--- Your objective ---
Without the images, write out the entries word for word.

--- Entries provided ---
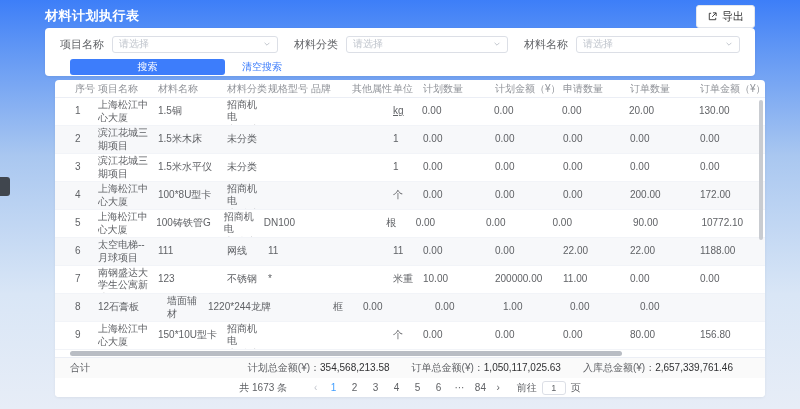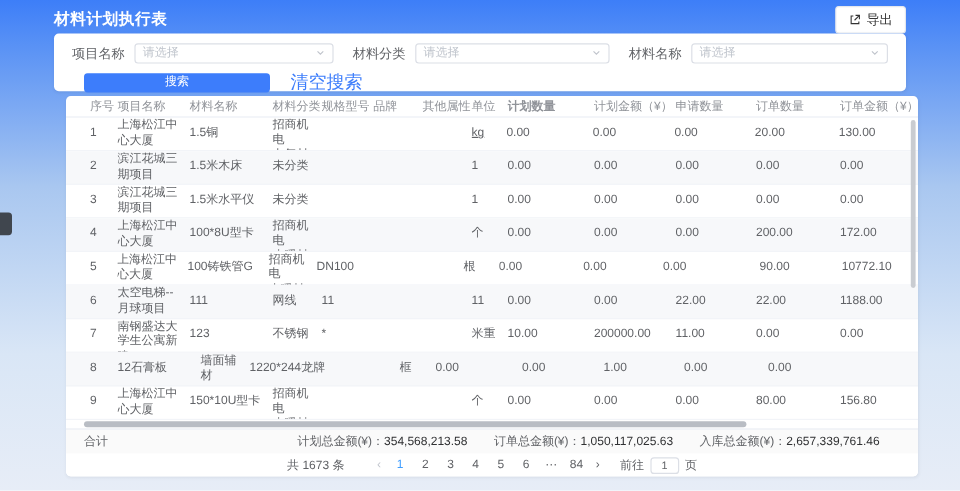--- a/index.html
+++ b/index.html
@@ -23,21 +23,21 @@
   .f-select { position:relative; display:flex; align-items:center; justify-content:space-between;
     height:17px; border:1px solid #dcdfe6; border-radius:3px; background:#fff; padding:0 6px; cursor:pointer; }
   .f-select .ph { font-size:10px; color:#bfc4cc; }
   .f-select svg { flex:none; }
   .w1 { width:172px; margin-right:16px; }
   .w2 { width:168px; margin-right:16px; }
   .w3 { width:170px; }
   .btn-row { display:flex; align-items:center; margin-top:6px; margin-left:10px; }
   .search-btn { width:155px; height:16px; background:var(--accent,#3d7dfb); color:#fff; border:none;
     border-radius:3px; font-size:10px; cursor:pointer; line-height:16px; }
-  .clear-link { margin-left:17px; font-size:15px; color:var(--accent,#3d7dfb); cursor:pointer; text-decoration:none; }
+  .clear-link { margin-left:17px; font-size:10px; color:var(--accent,#3d7dfb); cursor:pointer; text-decoration:none; }
 
   
   .table-card { position:absolute; left:55px; top:80px; width:710px; height:317px; background:#fff;
     border-radius:4px; box-shadow:0 1px 3px rgba(0,0,0,.06); overflow:hidden; }
   .thead { display:flex; align-items:center; height:18px; padding-left:20px; border-bottom:1px solid #ebeef5; }
   .th { font-size:10px; color:#909399; white-space:nowrap; overflow:hidden; padding-right:4px; }
   .tr { display:flex; align-items:center; height:28px; padding-left:20px; border-bottom:1px solid #f2f4f8; }
   .tr.even { background:#f7f8fa; }
   .td { font-size:10px; color:#606266; line-height:1.25; padding-right:6px; white-space:pre-line;
     overflow:hidden; max-height:26px; }
@@ -125,21 +125,21 @@
   <div class="table-card">
     <div class="thead" id="thead">
         <div class="th" style="width: 23px;">序号</div>
         <div class="th" style="width: 60px;">项目名称</div>
         <div class="th" style="width: 69px;">材料名称</div>
         <div class="th" style="width: 41px;">材料分类</div>
         <div class="th" style="width: 43px;">规格型号</div>
         <div class="th" style="width: 41px;">品牌</div>
         <div class="th" style="width: 41px;">其他属性</div>
         <div class="th" style="width: 30px;">单位</div>
-        <div class="th" style="width: 72px; font-weight: bold;">计划数量</div>
+        <div class="th" style="width: 72px;">计划数量</div>
         <div class="th" style="width: 68px;">计划金额（¥）</div>
         <div class="th" style="width: 67px;">申请数量</div>
         <div class="th" style="width: 70px;">订单数量</div>
         <div class="th" style="width: 65px;">订单金额（¥）</div>
       </div>
     <div id="tbody">
         <div class="tr">
           <div class="td" style="width: 23px;">1</div>
           <div class="td" style="width: 60px;">上海松江中心大厦</div>
           <div class="td" style="width: 69px;">1.5铜</div>

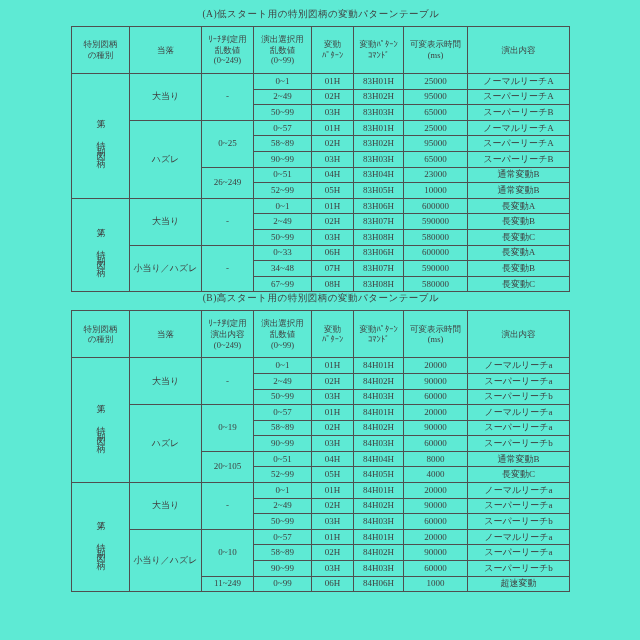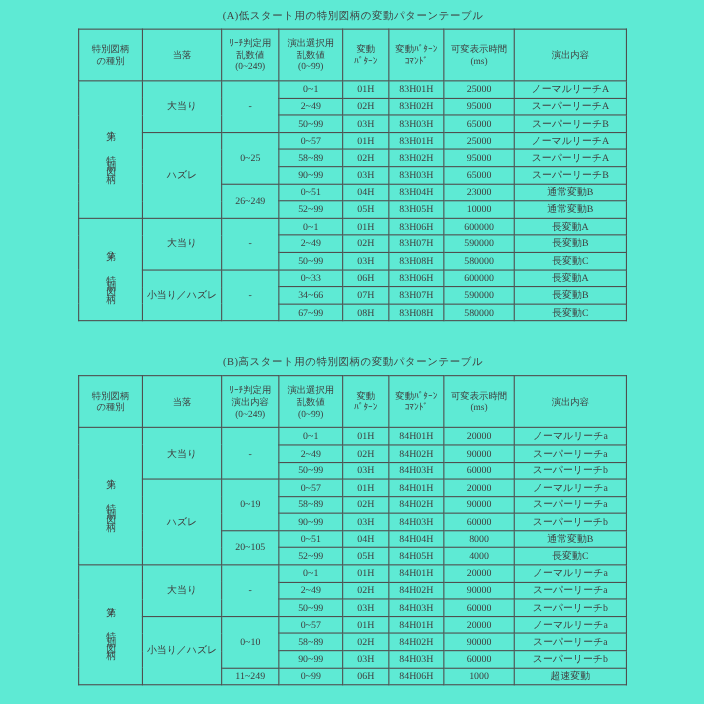--- a/index.html
+++ b/index.html
@@ -14,21 +14,21 @@
     background: #5eead4;
     font-family: Liberation Serif, serif;
     color: #3f3f3f;
     overflow: hidden;
   }
   .tbl-block {
     margin-left: 71px;
     width: 500px;
   }
   .tbl-block.first { padding-top: 8px; }
-  .tbl-block.second { margin-top: 31px; }
+  .tbl-block.second { }
   .tbl-title {
     width: 500px;
     text-align: center;
     font-size: 9.5px;
     letter-spacing: 0.5px;
     margin-bottom: 5px;
     white-space: nowrap;
   }
   table.vtable {
     border-collapse: collapse;
@@ -215,21 +215,21 @@
           <tr>
             <td rowspan="3">小当り／ハズレ</td>
             <td rowspan="3">-</td>
             <td>0~33</td>
             <td>06H</td>
             <td>83H06H</td>
             <td>600000</td>
             <td>長変動A</td>
           </tr>
           <tr>
-            <td>34~66</td>
+            <td>34~48</td>
             <td>07H</td>
             <td>83H07H</td>
             <td>590000</td>
             <td>長変動B</td>
           </tr>
           <tr>
             <td>67~99</td>
             <td>08H</td>
             <td>83H08H</td>
             <td>580000</td>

--- Written answer ---
--- a/index.html
+++ b/index.html
@@ -23,21 +23,21 @@
   .f-select { position:relative; display:flex; align-items:center; justify-content:space-between;
     height:17px; border:1px solid #dcdfe6; border-radius:3px; background:#fff; padding:0 6px; cursor:pointer; }
   .f-select .ph { font-size:10px; color:#bfc4cc; }
   .f-select svg { flex:none; }
   .w1 { width:172px; margin-right:16px; }
   .w2 { width:168px; margin-right:16px; }
   .w3 { width:170px; }
   .btn-row { display:flex; align-items:center; margin-top:6px; margin-left:10px; }
   .search-btn { width:155px; height:16px; background:var(--accent,#3d7dfb); color:#fff; border:none;
     border-radius:3px; font-size:10px; cursor:pointer; line-height:16px; }
-  .clear-link { margin-left:17px; font-size:15px; color:var(--accent,#3d7dfb); cursor:pointer; text-decoration:none; }
+  .clear-link { margin-left:17px; font-size:10px; color:var(--accent,#3d7dfb); cursor:pointer; text-decoration:none; }
 
   
   .table-card { position:absolute; left:55px; top:80px; width:710px; height:317px; background:#fff;
     border-radius:4px; box-shadow:0 1px 3px rgba(0,0,0,.06); overflow:hidden; }
   .thead { display:flex; align-items:center; height:18px; padding-left:20px; border-bottom:1px solid #ebeef5; }
   .th { font-size:10px; color:#909399; white-space:nowrap; overflow:hidden; padding-right:4px; }
   .tr { display:flex; align-items:center; height:28px; padding-left:20px; border-bottom:1px solid #f2f4f8; }
   .tr.even { background:#f7f8fa; }
   .td { font-size:10px; color:#606266; line-height:1.25; padding-right:6px; white-space:pre-line;
     overflow:hidden; max-height:26px; }
@@ -125,21 +125,21 @@
   <div class="table-card">
     <div class="thead" id="thead">
         <div class="th" style="width: 23px;">序号</div>
         <div class="th" style="width: 60px;">项目名称</div>
         <div class="th" style="width: 69px;">材料名称</div>
         <div class="th" style="width: 41px;">材料分类</div>
         <div class="th" style="width: 43px;">规格型号</div>
         <div class="th" style="width: 41px;">品牌</div>
         <div class="th" style="width: 41px;">其他属性</div>
         <div class="th" style="width: 30px;">单位</div>
-        <div class="th" style="width: 72px; font-weight: bold;">计划数量</div>
+        <div class="th" style="width: 72px;">计划数量</div>
         <div class="th" style="width: 68px;">计划金额（¥）</div>
         <div class="th" style="width: 67px;">申请数量</div>
         <div class="th" style="width: 70px;">订单数量</div>
         <div class="th" style="width: 65px;">订单金额（¥）</div>
       </div>
     <div id="tbody">
         <div class="tr">
           <div class="td" style="width: 23px;">1</div>
           <div class="td" style="width: 60px;">上海松江中心大厦</div>
           <div class="td" style="width: 69px;">1.5铜</div>

--- a/index.html
+++ b/index.html
@@ -14,21 +14,21 @@
     background: #5eead4;
     font-family: Liberation Serif, serif;
     color: #3f3f3f;
     overflow: hidden;
   }
   .tbl-block {
     margin-left: 71px;
     width: 500px;
   }
   .tbl-block.first { padding-top: 8px; }
-  .tbl-block.second { margin-top: 31px; }
+  .tbl-block.second { }
   .tbl-title {
     width: 500px;
     text-align: center;
     font-size: 9.5px;
     letter-spacing: 0.5px;
     margin-bottom: 5px;
     white-space: nowrap;
   }
   table.vtable {
     border-collapse: collapse;
@@ -215,21 +215,21 @@
           <tr>
             <td rowspan="3">小当り／ハズレ</td>
             <td rowspan="3">-</td>
             <td>0~33</td>
             <td>06H</td>
             <td>83H06H</td>
             <td>600000</td>
             <td>長変動A</td>
           </tr>
           <tr>
-            <td>34~66</td>
+            <td>34~48</td>
             <td>07H</td>
             <td>83H07H</td>
             <td>590000</td>
             <td>長変動B</td>
           </tr>
           <tr>
             <td>67~99</td>
             <td>08H</td>
             <td>83H08H</td>
             <td>580000</td>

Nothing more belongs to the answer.